There remains a persistent enigma in Bacon’s work regarding the relation between the meaning of appearance in his paintings and the question of the depth of that meaning.  The discipline of philosophy can be defined as the attempt to understand the reality of appearance, often by traversing the abstract depths of appearance using analysis. It is particularly well suited to carrying out the rigorous and systematic analysis that Bacon’s work so clearly solicits. When confronted by Bacon’s paintings there is a danger of reading them in a straightforward way, as if they were just representations of something we already know and recognise. Such readings present the deformity, mutilation and dissipation of the figures in Bacon’s paintings as illustrations of existential horror and suffering. Such readings relegate Bacon to being a mere chronicler of the violence, cruelties and primal excesses associated with the human condition. My research demonstrates that Deleuze’s reading of Bacon avoids such a temptation, and that in doing so it presents a careful and challenging meditation upon his art. The subtle and profound insights of Deleuze’s philosophical study have the potential for transforming how we understand Bacon’s art. I argue that Deleuze and Bacon are counterparts, fundamentally resembling and complementing each other, and both engaged in a monumental struggle to elaborate lived reality through their respective mediums.

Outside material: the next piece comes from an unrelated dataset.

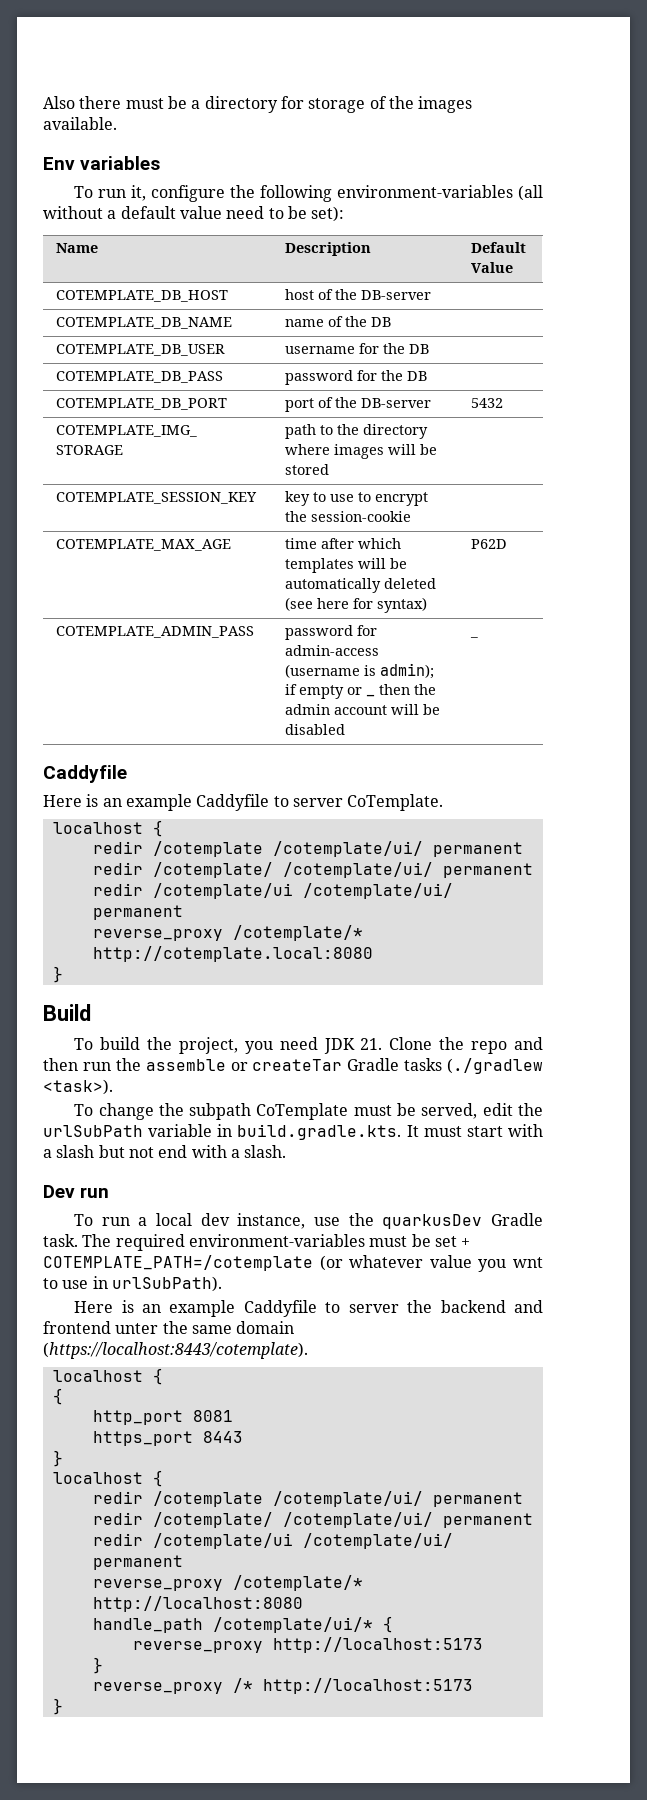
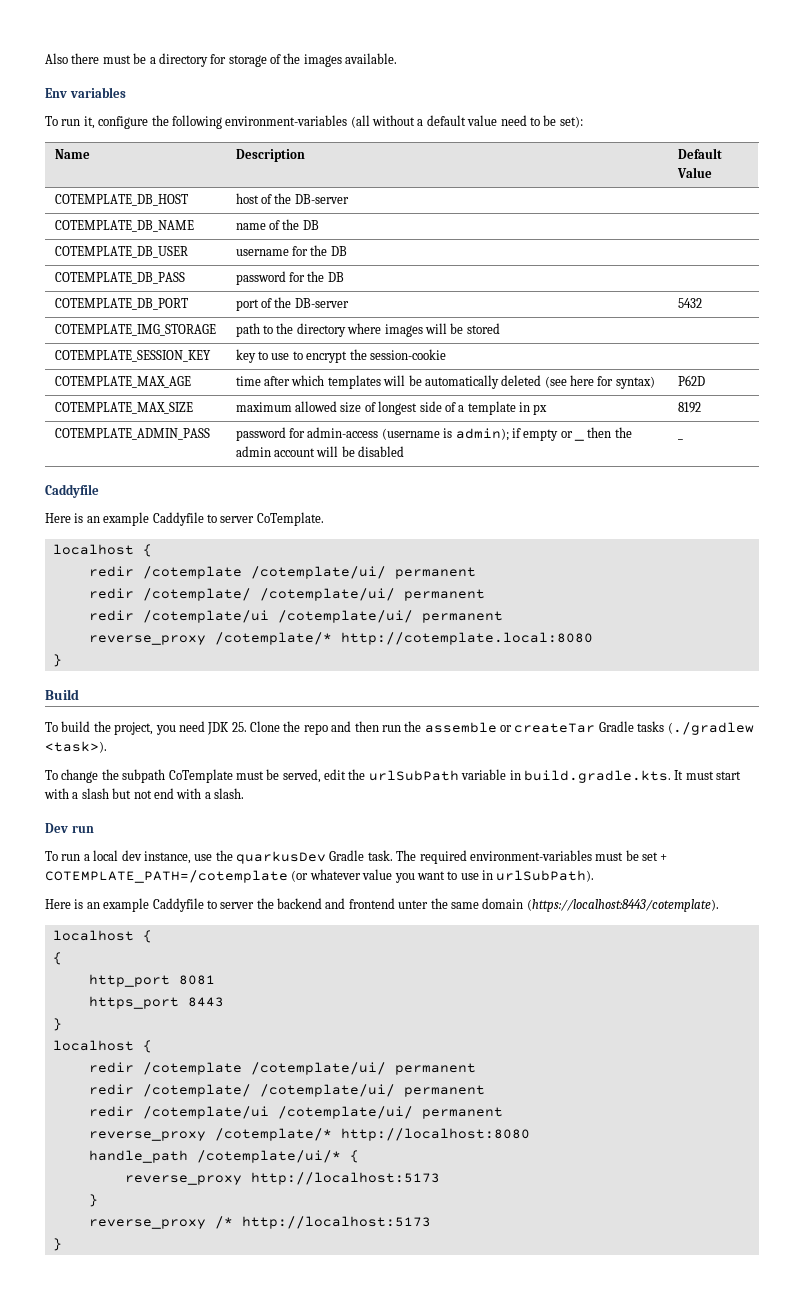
+ COTEMPLATE_MAX_SIZE | maximum allowed size of longest side of a template in px | 8192
- To build the project, you need JDK 21. Clone the repo and then run the assemble or createTar Gradle tasks (./gradlew <task>).
+ To build the project, you need JDK 25. Clone the repo and then run the assemble or createTar Gradle tasks (./gradlew <task>).
- The required environment-variables must be set + COTEMPLATE_PATH=/cotemplate (or whatever value you wnt to use in urlSubPath).
+ The required environment-variables must be set + COTEMPLATE_PATH=/cotemplate (or whatever value you want to use in urlSubPath).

It is the aim of my work to facilitate a much deeper understanding and appreciation of Deleuze’s book amongst philosophers, art theorist and art historians within the English speaking world.

I am currently working on a full-length monograph for publication in 2014, Counterparts: A Study of Gilles Deleuze & Francis Bacon. It will be the first book-length study of The Logic of Sensation in direct reference to Bacon’s paintings, serving to clarify, explain and illuminate this important work. With this book I aim to render Deleuze’s formidable text accessible to a much wider readership, and help establish its proper place in the specific field of Bacon studies and the broader field of philosophical aesthetics and art theory. Drawing upon several years of extensive scholarly research, this book will explicate the correspondence between Deleuze’s creative materialist ontology, as outlined in his earlier philosophical work, his philosophical precursors, and his powerful analysis of Bacon’s paintings. The book will include reproductions of recently discovered correspondence between Deleuze and Bacon from the 1980’s, which will be introduced by renowned art historian and Bacon specialist Martin Harrison.

One thought on “Francis Bacon

  1. Anon

    Would love an update of when your book ‘Counterparts: A Study of Gilles Deleuze & Francis Bacon’ will be released. Sounds like a worthwhile and interesting read.